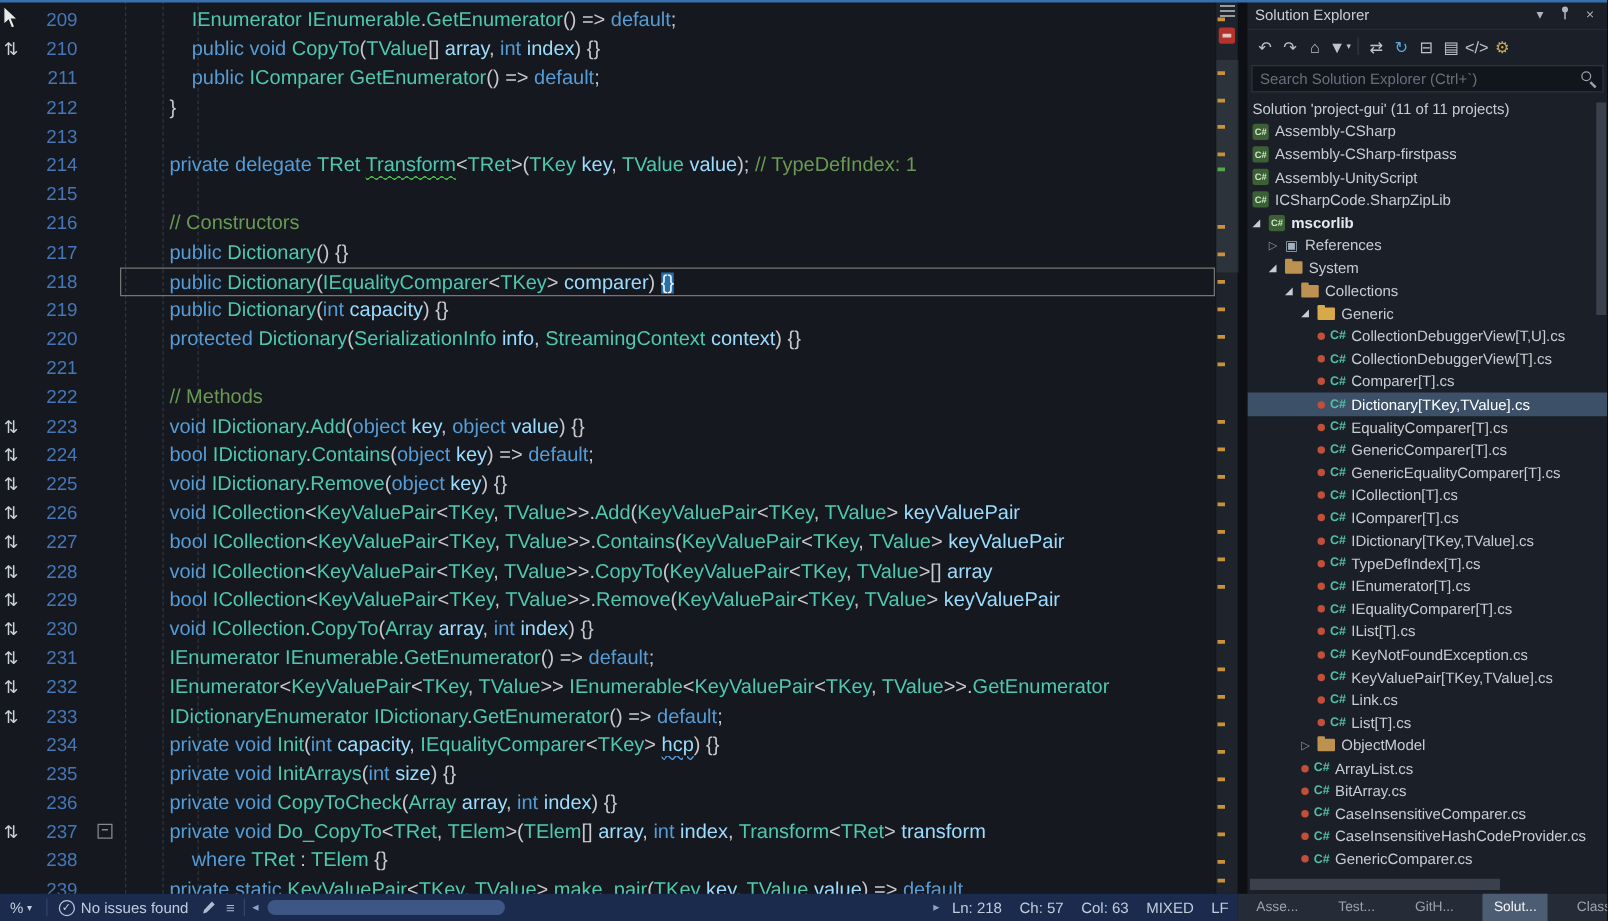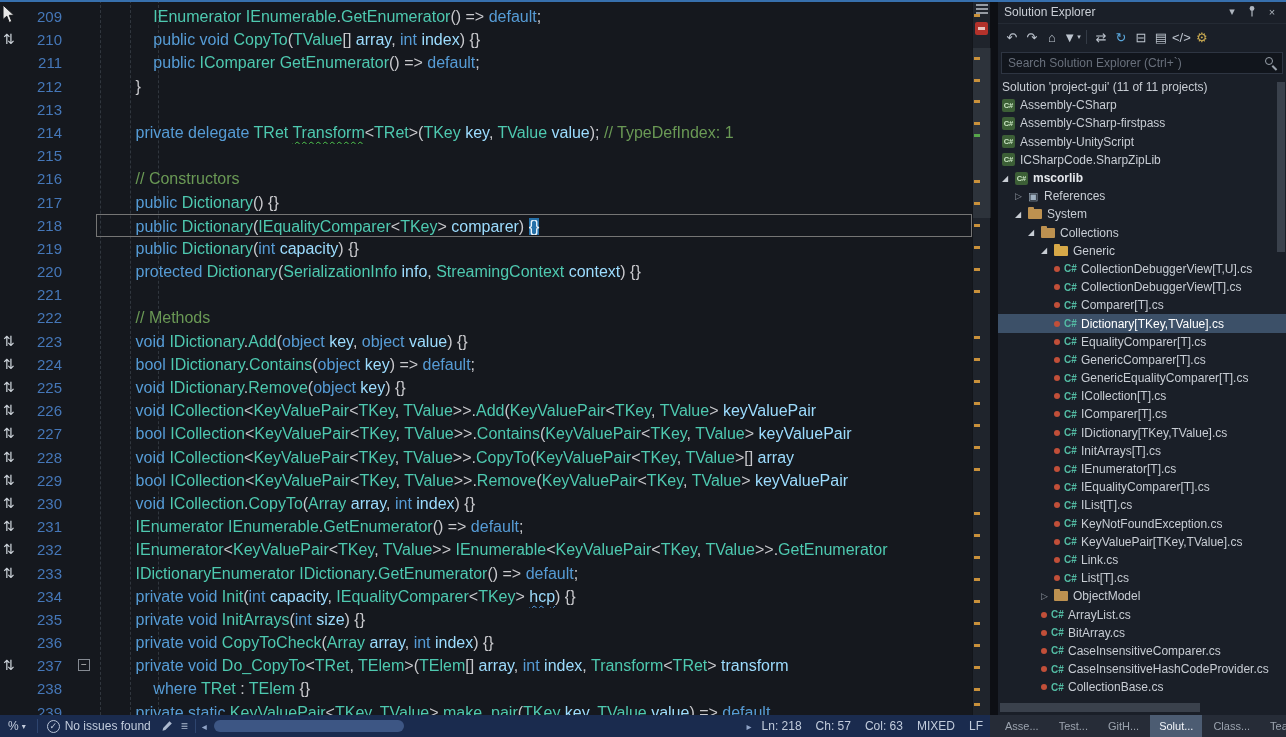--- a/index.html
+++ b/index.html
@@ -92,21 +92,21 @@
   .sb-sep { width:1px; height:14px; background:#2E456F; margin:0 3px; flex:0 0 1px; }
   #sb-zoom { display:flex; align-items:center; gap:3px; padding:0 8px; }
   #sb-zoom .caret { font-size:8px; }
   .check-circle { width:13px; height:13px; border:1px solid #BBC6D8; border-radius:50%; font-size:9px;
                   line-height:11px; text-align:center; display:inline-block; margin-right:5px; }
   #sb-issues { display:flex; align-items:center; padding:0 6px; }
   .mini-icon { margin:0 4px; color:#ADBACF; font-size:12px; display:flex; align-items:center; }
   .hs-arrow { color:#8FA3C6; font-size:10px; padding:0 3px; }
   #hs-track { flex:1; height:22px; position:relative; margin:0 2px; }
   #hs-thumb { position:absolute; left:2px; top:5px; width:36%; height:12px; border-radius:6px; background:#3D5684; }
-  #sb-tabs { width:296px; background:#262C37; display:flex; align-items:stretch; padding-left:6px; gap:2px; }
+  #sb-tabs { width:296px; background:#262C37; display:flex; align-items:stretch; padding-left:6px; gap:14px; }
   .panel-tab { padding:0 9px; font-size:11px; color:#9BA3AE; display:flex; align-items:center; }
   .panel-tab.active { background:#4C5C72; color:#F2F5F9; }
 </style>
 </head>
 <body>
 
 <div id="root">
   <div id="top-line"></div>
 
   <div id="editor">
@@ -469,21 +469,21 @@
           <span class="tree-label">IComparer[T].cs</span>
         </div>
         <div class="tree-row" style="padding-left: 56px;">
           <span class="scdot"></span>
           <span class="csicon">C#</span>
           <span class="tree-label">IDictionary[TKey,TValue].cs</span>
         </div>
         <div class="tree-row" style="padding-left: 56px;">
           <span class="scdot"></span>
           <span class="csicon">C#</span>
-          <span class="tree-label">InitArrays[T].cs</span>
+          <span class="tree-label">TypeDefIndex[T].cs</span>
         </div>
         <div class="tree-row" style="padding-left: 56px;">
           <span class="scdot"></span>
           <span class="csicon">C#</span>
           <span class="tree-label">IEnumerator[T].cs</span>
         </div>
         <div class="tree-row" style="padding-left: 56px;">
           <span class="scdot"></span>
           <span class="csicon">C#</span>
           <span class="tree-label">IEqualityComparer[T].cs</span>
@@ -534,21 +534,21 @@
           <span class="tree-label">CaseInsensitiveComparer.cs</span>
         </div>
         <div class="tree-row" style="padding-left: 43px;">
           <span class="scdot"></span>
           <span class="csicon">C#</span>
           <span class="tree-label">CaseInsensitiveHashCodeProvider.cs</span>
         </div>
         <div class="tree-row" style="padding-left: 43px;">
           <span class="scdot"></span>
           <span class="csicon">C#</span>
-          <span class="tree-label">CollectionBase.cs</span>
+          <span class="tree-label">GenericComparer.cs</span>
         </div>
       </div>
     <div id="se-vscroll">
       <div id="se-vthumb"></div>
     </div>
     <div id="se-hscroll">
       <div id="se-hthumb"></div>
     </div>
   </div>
=====
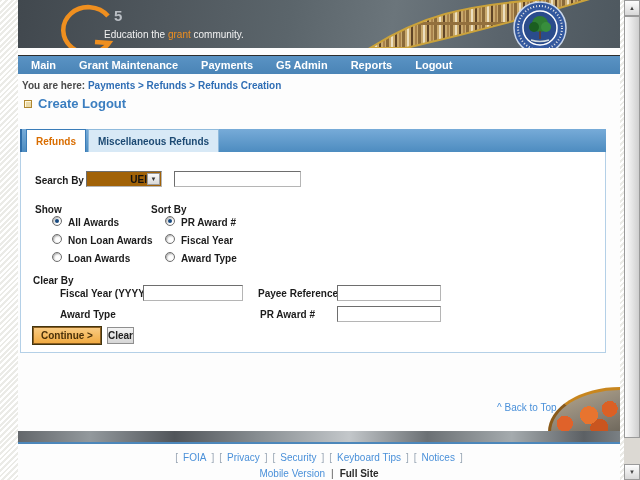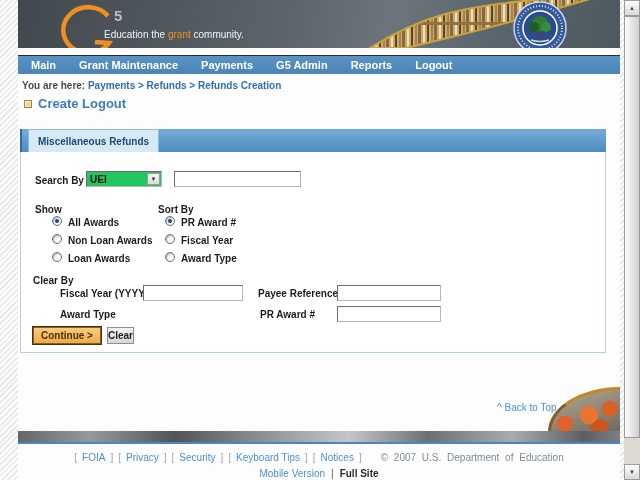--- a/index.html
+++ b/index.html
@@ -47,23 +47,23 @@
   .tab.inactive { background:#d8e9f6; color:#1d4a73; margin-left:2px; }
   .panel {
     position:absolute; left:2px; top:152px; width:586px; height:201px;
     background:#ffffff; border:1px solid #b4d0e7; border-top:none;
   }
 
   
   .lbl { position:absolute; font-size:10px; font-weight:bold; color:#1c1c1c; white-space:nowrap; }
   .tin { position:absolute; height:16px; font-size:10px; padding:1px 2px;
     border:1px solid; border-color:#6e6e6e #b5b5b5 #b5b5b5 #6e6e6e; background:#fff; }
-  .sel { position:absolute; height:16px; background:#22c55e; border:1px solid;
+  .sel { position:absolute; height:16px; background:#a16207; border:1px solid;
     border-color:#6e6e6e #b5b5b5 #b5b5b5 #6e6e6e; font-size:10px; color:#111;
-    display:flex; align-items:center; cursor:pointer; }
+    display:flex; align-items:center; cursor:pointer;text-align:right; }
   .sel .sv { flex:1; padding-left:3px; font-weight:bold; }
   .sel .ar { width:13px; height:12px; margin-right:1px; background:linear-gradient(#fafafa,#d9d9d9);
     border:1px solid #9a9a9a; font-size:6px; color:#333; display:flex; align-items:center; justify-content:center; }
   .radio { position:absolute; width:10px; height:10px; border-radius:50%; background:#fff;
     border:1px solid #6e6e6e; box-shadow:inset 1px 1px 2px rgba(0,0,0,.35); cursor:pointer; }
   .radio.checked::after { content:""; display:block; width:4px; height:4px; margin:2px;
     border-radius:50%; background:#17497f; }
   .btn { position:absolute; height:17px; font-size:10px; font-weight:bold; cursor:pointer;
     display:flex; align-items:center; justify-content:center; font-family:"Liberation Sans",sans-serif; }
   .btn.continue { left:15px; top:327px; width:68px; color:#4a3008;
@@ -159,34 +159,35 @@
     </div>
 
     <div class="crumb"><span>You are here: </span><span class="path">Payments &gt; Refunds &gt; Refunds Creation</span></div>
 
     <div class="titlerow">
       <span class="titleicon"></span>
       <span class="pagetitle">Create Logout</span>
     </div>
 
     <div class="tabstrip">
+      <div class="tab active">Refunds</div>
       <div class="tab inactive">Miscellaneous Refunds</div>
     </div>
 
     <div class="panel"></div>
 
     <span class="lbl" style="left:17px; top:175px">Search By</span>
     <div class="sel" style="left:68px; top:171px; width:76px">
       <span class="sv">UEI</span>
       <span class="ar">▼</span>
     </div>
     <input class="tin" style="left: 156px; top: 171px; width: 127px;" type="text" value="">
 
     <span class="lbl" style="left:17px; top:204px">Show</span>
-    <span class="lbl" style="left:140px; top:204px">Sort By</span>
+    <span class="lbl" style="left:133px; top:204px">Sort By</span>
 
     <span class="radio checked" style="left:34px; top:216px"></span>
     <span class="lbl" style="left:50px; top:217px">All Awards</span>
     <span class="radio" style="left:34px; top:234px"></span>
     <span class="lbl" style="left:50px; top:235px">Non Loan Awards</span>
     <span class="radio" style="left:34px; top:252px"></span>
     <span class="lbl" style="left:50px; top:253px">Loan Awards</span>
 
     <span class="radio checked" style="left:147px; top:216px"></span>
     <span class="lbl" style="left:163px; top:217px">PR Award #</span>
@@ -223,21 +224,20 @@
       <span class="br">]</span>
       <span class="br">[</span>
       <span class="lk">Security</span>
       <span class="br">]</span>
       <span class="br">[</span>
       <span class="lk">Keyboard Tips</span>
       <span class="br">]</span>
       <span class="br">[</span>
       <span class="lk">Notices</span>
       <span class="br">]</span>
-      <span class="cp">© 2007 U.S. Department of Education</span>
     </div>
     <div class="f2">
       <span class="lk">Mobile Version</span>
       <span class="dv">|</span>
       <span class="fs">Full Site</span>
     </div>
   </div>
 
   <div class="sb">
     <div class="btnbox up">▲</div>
=====
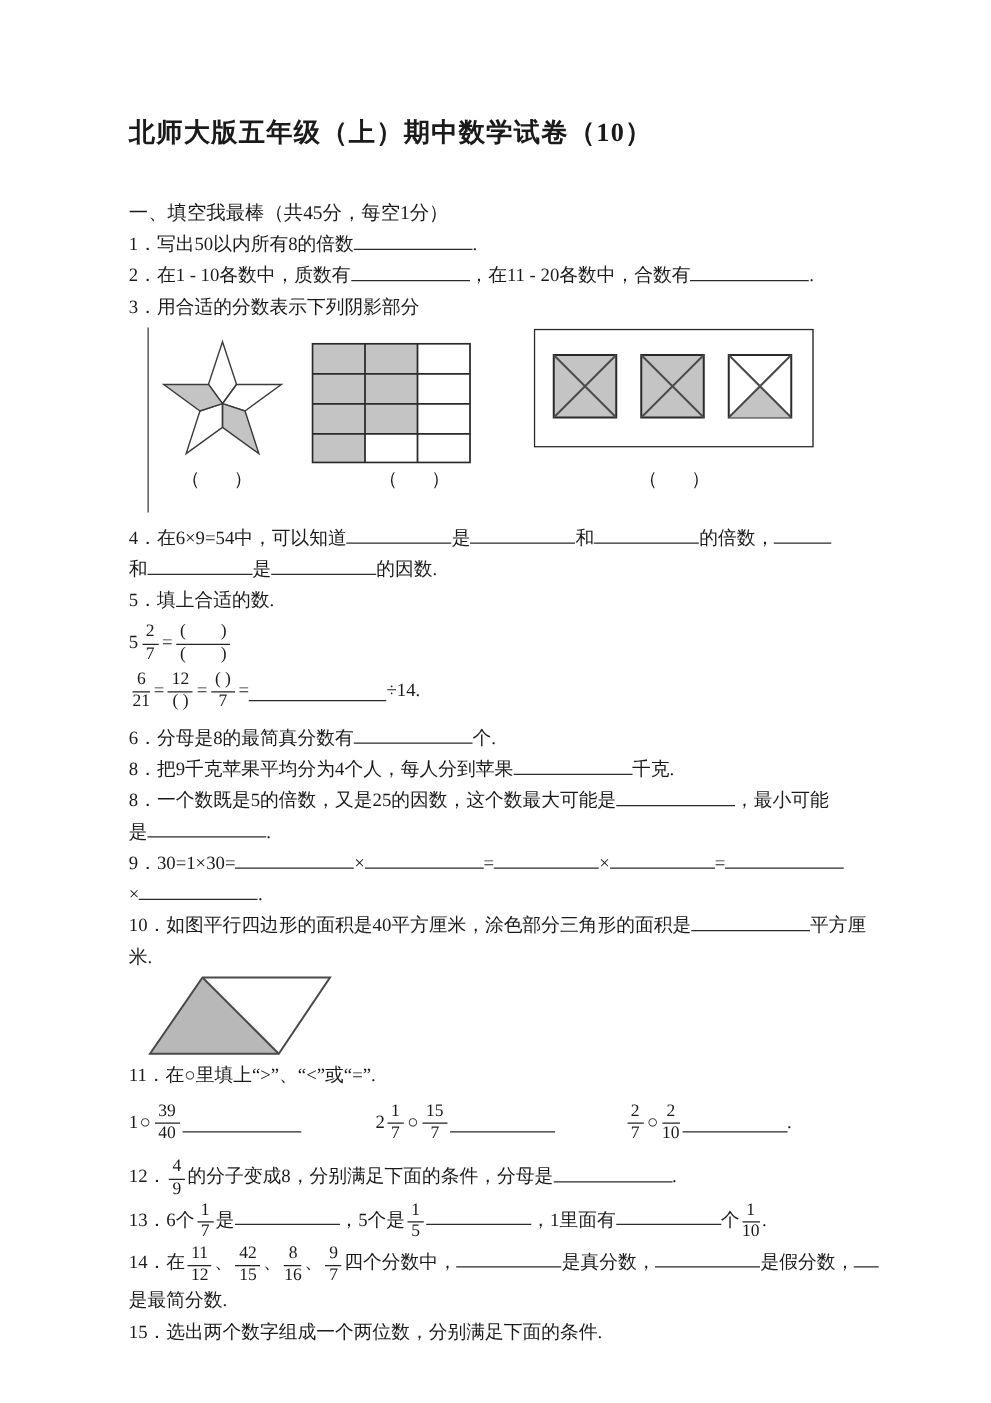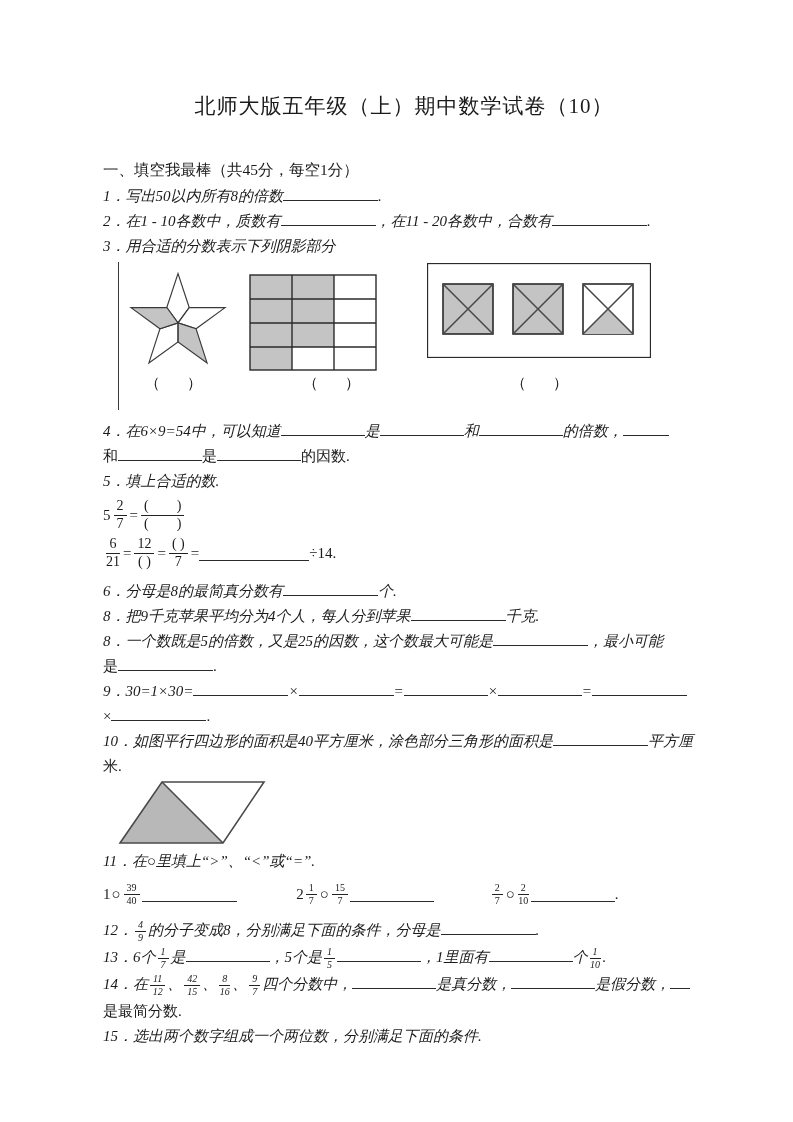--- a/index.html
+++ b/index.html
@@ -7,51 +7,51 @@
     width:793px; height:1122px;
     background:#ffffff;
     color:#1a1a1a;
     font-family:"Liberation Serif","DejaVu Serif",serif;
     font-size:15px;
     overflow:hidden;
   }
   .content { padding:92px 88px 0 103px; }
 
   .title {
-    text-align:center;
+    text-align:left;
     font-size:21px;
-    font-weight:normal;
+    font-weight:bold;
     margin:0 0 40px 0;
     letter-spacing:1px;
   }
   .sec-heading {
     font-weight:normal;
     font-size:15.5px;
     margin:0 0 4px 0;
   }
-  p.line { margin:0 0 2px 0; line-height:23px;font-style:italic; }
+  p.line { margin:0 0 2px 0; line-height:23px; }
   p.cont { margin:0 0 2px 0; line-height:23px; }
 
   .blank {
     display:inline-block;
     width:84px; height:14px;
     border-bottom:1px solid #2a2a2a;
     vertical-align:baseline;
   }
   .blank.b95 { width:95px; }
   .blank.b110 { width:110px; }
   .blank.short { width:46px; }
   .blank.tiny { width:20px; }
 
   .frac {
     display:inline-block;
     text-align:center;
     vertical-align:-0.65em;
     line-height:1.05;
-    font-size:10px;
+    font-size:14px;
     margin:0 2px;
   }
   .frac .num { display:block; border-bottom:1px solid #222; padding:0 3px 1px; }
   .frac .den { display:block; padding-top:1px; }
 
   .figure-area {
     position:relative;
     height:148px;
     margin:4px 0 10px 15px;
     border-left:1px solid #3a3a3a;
=====
EXERCISE REQUIREMENTS
Go through the entries above and report each line with the string "zoom" in it.

EXERCISE RESULT
   #sb-zoom { display:flex; align-items:center; gap:3px; padding:0 8px; }
   #sb-zoom .caret { font-size:8px; }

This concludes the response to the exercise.